Accumulators for blockchains
Benedikt Bunz
https://twitter.com/kanzure/status/1090748293234094082
https://twitter.com/kanzure/status/1090741715059695617
https://diyhpl.us/wiki/transcripts/scalingbitcoin/tokyo-2018/accumulators/
paper: https://eprint.iacr.org/2018/1188
Introduction
I am going to be talking about batching techniques for accumulators with applications to interactive oracle proofs and blockchains. I'll maybe also talk about how to make these proofs even smaller. The main thing that we are going to focus on today is the bitcoin state and this application of accumulators to bitcoin and blockchain.
Bitcoin UTXO states
The bitcoin state is the UTXO set. It's the number of coins that are currently unspent. It turns out that this set is the more people use bitcoin and the more transactions happen with small dust, the larger and larger the dust grows. All of the nodes need to have the state so they can verify whether the coin has been spent or not. The solution to the stateless consensus problem is something we've heard a lot about in this conference, it's proofs. When you propose a state transition, you should provide a proof that the state transition is correct. All the validators and miners don't store the state, just have a small commitment to the state, and they can check the proof and verify the state transition is correct. The work has been shifted from miners and validators to the users who store and maintain these proofs. What do these proofs look like? How are they generated? Do they require state? Who generates them? But what this general paradigm does- where transactions prove their own correctness-- removes dependence in consensus, I can participate in consensus, and we want many nodes to participate in consensus and it removes this burden to store the entire UTXO state.
UTXOs
Let's look at a concrete example of the consensus system of mainly something like bitcoin and I'll talk about other systems later in the talk. Let's focus on bitcoin. In bitcoin, if I want to commit to the UTXO set, I can do that with something called an accumulator which is a commitment to a set. I have a set of UTXOs and then in every transaction I provide a proof that the UTXO I'm spending is in fact in the UTXO set so it's in fact unspent. And the set needs to be updated with the new coins that were created and remove the old ones which were spent.
Accumulators
In general, the accumulator has the following functionalities. You can add thing to the accumulator, you can remove things, and you can provide inclusion proofs and the miner or validator can just take the transaction and the inclusion proof and the accumulator and verify that these proofs are short. The important thing is that both the accumulator state and the inclusion proof are short. One concrete example is merkle trees, but I'll also talk about RSA accumulators which has the benefit that inclusion proofs are constant size.
UTXO commitments
The blockchain design would look like this... you have something that commits to the state. Merkle trees have nice properties. The merkle root would be stored in the block, and the inclusion proofs are logarithmic in size, and you can do nonmembership proofs if you sort the tree. The problem with merkle trees is that if we have all of these merkle tree witnesses which need to be communicated then this really increases the communication a lot.
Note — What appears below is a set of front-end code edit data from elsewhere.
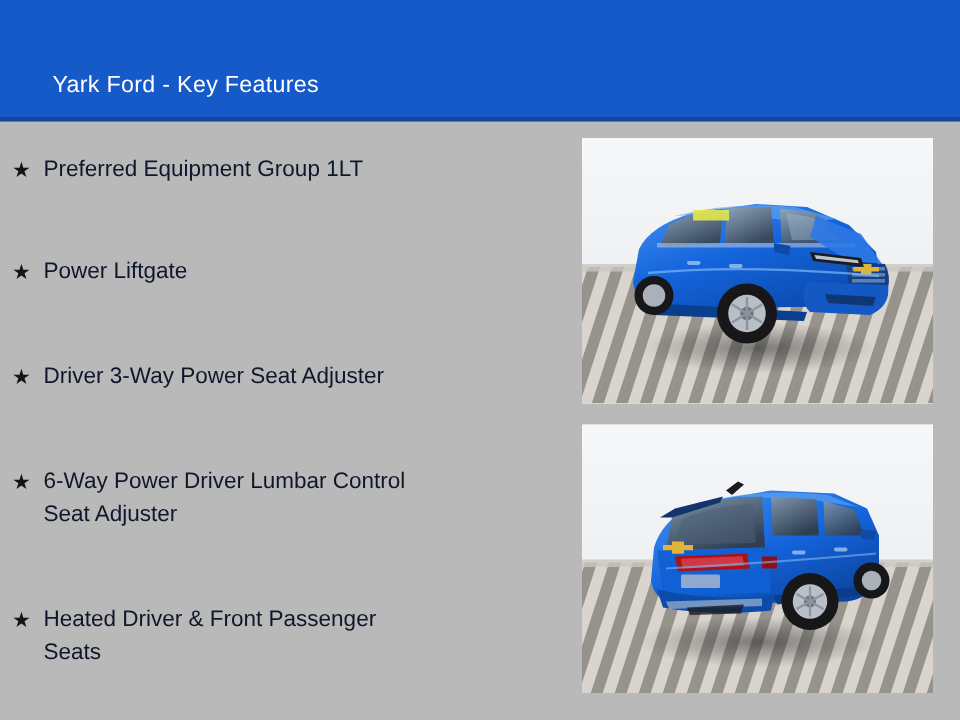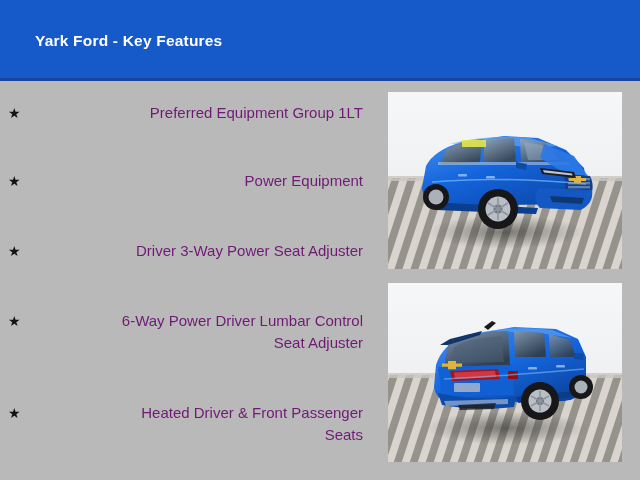--- a/index.html
+++ b/index.html
@@ -27,23 +27,23 @@
   #header-underline {
     position: absolute;
     left: 0; top: 78px;
     width: 640px;
     height: 3px;
     background: #18459b;
   }
   #page-title {
     position: absolute;
     left: 35px;
-    top: 32px;
+    top: 48px;
     font-size: 15.5px;
-    font-weight: bold;
+    font-weight: normal;
     color: #ffffff;
     letter-spacing: 0.2px;
     white-space: nowrap;
   }
 
   
   #feature-list {
     position: absolute;
     left: 0;
     top: 92px;
@@ -67,23 +67,22 @@
     font-size: 14px;
     line-height: 22px;
     color: #131313;
     width: 11px;
     text-align: center;
   }
   .feature-label {
     flex: 1 1 auto;
     font-size: 15px;
     line-height: 22px;
-    color: #701a75;
+    color: #0f172a;
     white-space: pre-line;
-    text-align: right;
   }
 
   #feature-item-0 { top: 10px; }
   #feature-item-1 { top: 78px; }
   #feature-item-2 { top: 148px; }
   #feature-item-3 { top: 218px; }
   #feature-item-4 { top: 310px; }
 
   
   .photo-frame {
@@ -120,21 +119,21 @@
 
 <ul id="feature-list">
 
   <li class="feature-item" id="feature-item-0">
     <span class="feature-bullet">★</span>
     <span class="feature-label">Preferred Equipment Group 1LT</span>
   </li>
 
   <li class="feature-item" id="feature-item-1">
     <span class="feature-bullet">★</span>
-    <span class="feature-label">Power Equipment</span>
+    <span class="feature-label">Power Liftgate</span>
   </li>
 
   <li class="feature-item" id="feature-item-2">
     <span class="feature-bullet">★</span>
     <span class="feature-label">Driver 3-Way Power Seat Adjuster</span>
   </li>
 
   <li class="feature-item" id="feature-item-3">
     <span class="feature-bullet">★</span>
     <span class="feature-label">6-Way Power Driver Lumbar Control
For 100 million UTXOs, this would increase communication to 100 gigabytes and these things need to be stored with the users. The miners don't need to store much, but we've increased communication by a lot.
Ideal properties
So what we would want is basically something where-- is something efficiently updateable, efficient verification, and maybe even aggragetable witnesses. Could we combine these proofs or verify multiple proofs faster than verifyuing one proof?
RSA accumulators
RSA accumulators have been around since the early 2000s. They could be used as a drop-in replacement for a merkle tree if the merkle tree was being used as an accumulator. These accumulators they are working in RSA groups. What we have to do is we have to choose an RSA modulus n which is the product of two primes and it's important that these two prime factors are thrown away. This is a trusted setup. The other thing is that I need a hash function that maps my elements to primes. Then I initialize the accumulator with a generator of the group.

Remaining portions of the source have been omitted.